REQUIRED ACTION -> Copy out all lines from the material that contain the string "font".

RECORDS FOR THIS EXERCISE ->

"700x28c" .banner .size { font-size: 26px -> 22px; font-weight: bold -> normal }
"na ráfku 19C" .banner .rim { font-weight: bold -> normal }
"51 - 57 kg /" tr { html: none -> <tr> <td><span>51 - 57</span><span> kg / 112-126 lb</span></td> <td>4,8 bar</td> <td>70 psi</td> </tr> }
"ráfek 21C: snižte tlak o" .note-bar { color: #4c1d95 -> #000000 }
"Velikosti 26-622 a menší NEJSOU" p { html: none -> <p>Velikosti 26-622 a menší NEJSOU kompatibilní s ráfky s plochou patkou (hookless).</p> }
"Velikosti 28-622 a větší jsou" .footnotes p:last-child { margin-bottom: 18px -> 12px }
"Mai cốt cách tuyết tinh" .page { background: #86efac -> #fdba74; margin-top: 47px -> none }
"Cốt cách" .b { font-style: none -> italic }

TASK OUTPUT ->
"700x28c" .banner .size { font-size: 26px -> 22px; font-weight: bold -> normal }
"na ráfku 19C" .banner .rim { font-weight: bold -> normal }
"Cốt cách" .b { font-style: none -> italic }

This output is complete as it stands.